Welcome to your Cervical Cancer

Option List:
A. Chemotherapy
B. Interstitial radiotherapy
C. Radical hysterectomy and pelvic lymphadenectomy
D. Large loop excision of the transformation zone (LLETZ)
E. Simple hysterectomy
F. Annual smear examinations
G. No further treatment
H. Intracavitary radiotherapy chemotherapy
I. External beam radiotherapy and brachytherapy
J. Palliative multidisciplinary care
K. Laparoscopic lymphadenectomy
L. Radical trachelectomy and pelvic LN dissection
M. Chemotherapy + external beam radiotherapy and brachytherapy
N. Subtotal hysterectomy
O. Pelvic exenteration
P. Cone biopsy of the cervix
For each description below, choose the single most appropriate answer from the above list of options. Each option may be used once, more than once, or not at all.

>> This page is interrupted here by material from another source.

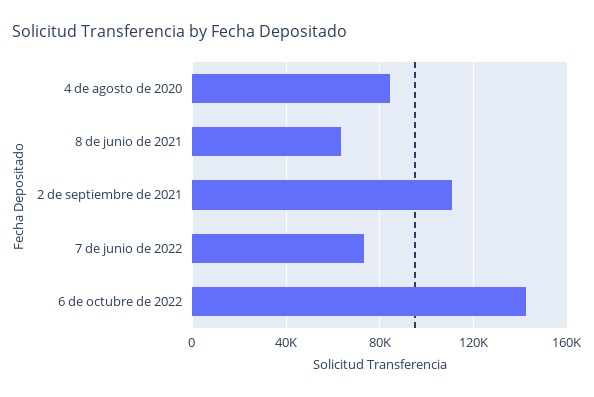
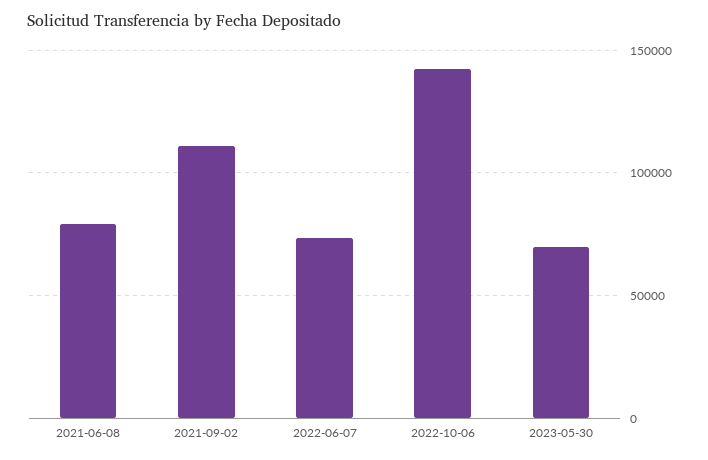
4 de agosto de 2020: 85000 -> none
8 de junio de 2021: 65000 -> 80000
2023-05-30: none -> 70000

1. A 32-year-old nulliparous lady has cancer cells found on a routine smear. Subsequent colposcopy, biopsy, EUA, MRI and cystoscopy show a lesion confined to the cervix with a maximum dimension of 5x4.8 cm. She has been trying for a pregnancy for the past 6 months. What is the most appropriate treatment option?

2. A 30-year-old nulliparous lady has a smear showing possible cancer cells. Subsequent colposcopy, biopsy, examination under anaesthesia (EUA), magnetic resonance imaging (MRI) and cystoscopy show a lesion confined to the cervix with a maximum dimension of 1.5 cm. She has been trying for a pregnancy for the past 6 months. What is the most appropriate treatment option?

3. A 56-year-old Asian lady who has never previously had a smear presents with postmenopausal bleeding. Investigations show a bulky cervical cancer with extension to the bladder mucosa and spread confined to the liver capsule. What is an appropriate treatment option?

4. A 45-year-old parous woman who has never had a smear presents with post- coital bleeding and is found to have cervical carcinoma extending to the para- metrium with left-sided hydronephrosis. What is the most appropriate treatment option?

5. A 50-year-old lady was referred to colposcopy with severe dyskaryosis. Colposcopy showed changes consistent with cervical intraepithelial neoplasia (CIN) III. LLETZ was performed. Histopathology reported a cervical tumour to a depth of 2 mm. Excisional margins were clear of the disease. What is an appropriate treatment option?